* **Requirement**
Search the records below for "starred" and copy every line it turns up in.

Edit tracking data

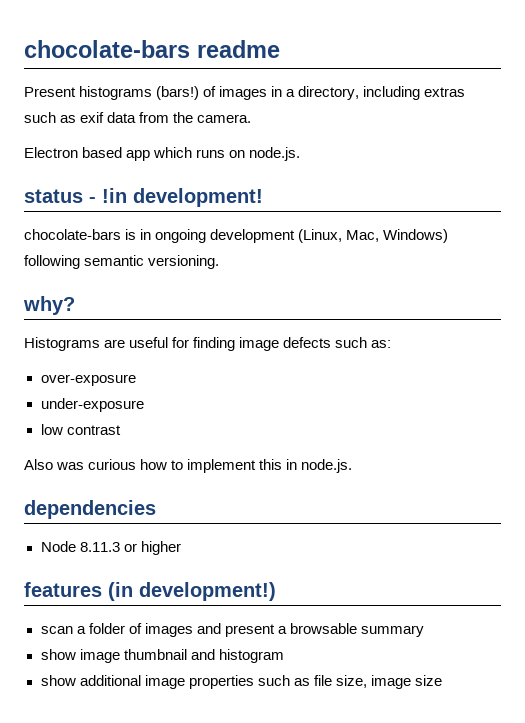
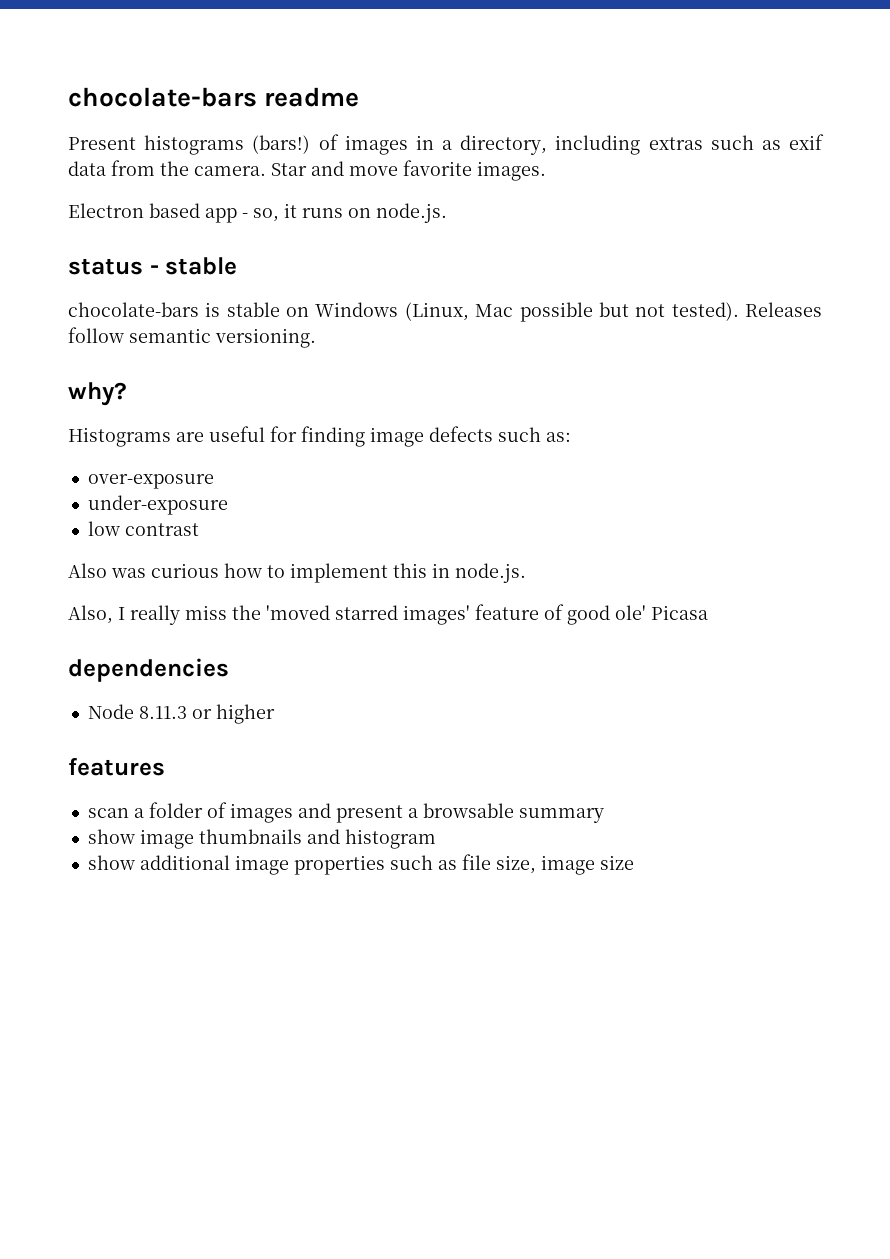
+ Star and move favorite images.
- Electron based app which runs on node.js.
+ Electron based app - so, it runs on node.js.
- status - !in development!
+ status - stable
- chocolate-bars is in ongoing development (Linux, Mac, Windows) following semantic versioning.
+ chocolate-bars is stable on Windows (Linux, Mac possible but not tested). Releases follow semantic versioning.
+ Also, I really miss the 'moved starred images' feature of good ole' Picasa
- features (in development!)
+ features
- show image thumbnail and histogram
+ show image thumbnails and histogram

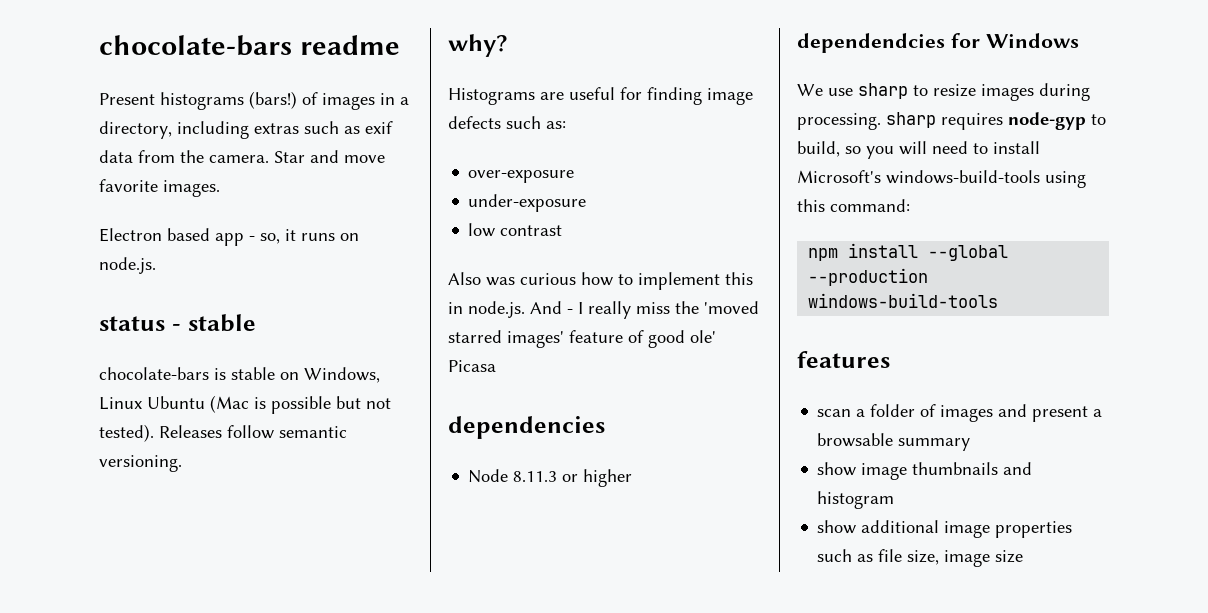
- chocolate-bars is stable on Windows (Linux, Mac possible but not tested).
+ chocolate-bars is stable on Windows, Linux Ubuntu (Mac is possible but not tested).
- Also was curious how to implement this in node.js.
- Also, I really miss the 'moved starred images' feature of good ole' Picasa
+ Also was curious how to implement this in node.js. And - I really miss the 'moved starred images' feature of good ole' Picasa
+ dependendcies for Windows
+ We use sharp to resize images during processing. sharp requires node-gyp to build, so you will need to install Microsoft's windows-build-tools using this command:
+ npm install --global --production windows-build-tools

* **Answer section**
+ Also, I really miss the 'moved starred images' feature of good ole' Picasa
- Also, I really miss the 'moved starred images' feature of good ole' Picasa
+ Also was curious how to implement this in node.js. And - I really miss the 'moved starred images' feature of good ole' Picasa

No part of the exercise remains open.